Here, we will perform nonadiabatic molecular dynamics (NA-MD) using the computed nonadiabatic couplings (NACs) in different bases. First, we need to
choose the initial exicted states by computing the average excitation energy of the excited states over the MD trajectory. Then, we set the
ini_states and the tsh_methods and start the NA-MD for different times simultaneously by running them in multiple batches. This is done by
spreading the runs over multiple CPU cores. The nthreads will run each NA-MD run on one processor. Also, nthreads is used for multithreading
of the computations using OpenMP library.
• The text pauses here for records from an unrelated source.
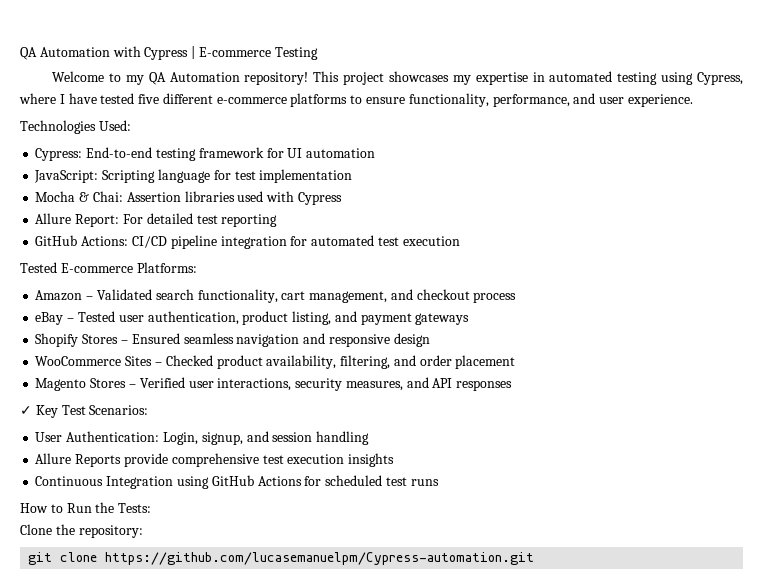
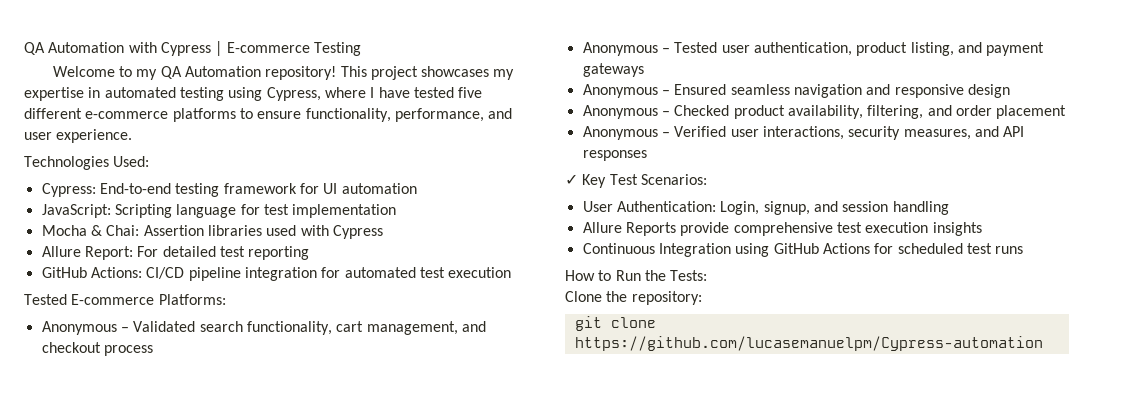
- Amazon – Validated search functionality, cart management, and checkout process
+ Anonymous – Validated search functionality, cart management, and checkout process
- eBay – Tested user authentication, product listing, and payment gateways
+ Anonymous – Tested user authentication, product listing, and payment gateways
- Shopify Stores – Ensured seamless navigation and responsive design
+ Anonymous – Ensured seamless navigation and responsive design
- WooCommerce Sites – Checked product availability, filtering, and order placement
+ Anonymous – Checked product availability, filtering, and order placement
- Magento Stores – Verified user interactions, security measures, and API responses
+ Anonymous – Verified user interactions, security measures, and API responses
- git clone https://github.com/lucasemanuelpm/Cypress-automation.git
+ git clone https://github.com/lucasemanuelpm/Cypress-automation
After the dynamics is done, one needs to fit the results of the NA-MD to some fitting functions. There are different types of functions for this
including stretched-compressed exponential or Gaussian-exponential functions. We will show our case using the stretched-compressed function
but if one wants to fit with another function the procedure is almost the same. For fitting, we use the scipy.optimize library.
After fitting, we compute the average and the error bars for the computed dynamics and plot them. The fitting are applied to either hot state decay or recovery of other states such as the recovery dynamics of the band edge states.
The main functions that we use in this step are as follows:
libra_pyworkflowsnbrastep4namd_workflow
decoherence_timesdecoherence_times
The list of the paramters used here are as follwos:
nthread: The number of processors used for simultaneous running of the NA-MD simulations.
methods: The NA-MD methods which is a dictionary with these methods {0:"FSSH", 1:"IDA", 2:"mSDM", 3:"DISH", 21:"mSDM2", 31:"DISH2" }.
init_states: The initial states to start the dynamics from.
tsh_methods: The methods chosen methods. You just need to put the numbers in methods in this variable.
batches: This is a list of integers for the batches you want to run. You can use range(nbatches) or specify them manually.
The above variables are needed to be set in the run_dynamics for NA-MD to be run and before defining other general parameters.
Other general parameters that do the NA-MD are as follows. Note that we first need to read all the data from step3. This is done by the function
data_read.get_all_data. For that we need the following parameters to be set.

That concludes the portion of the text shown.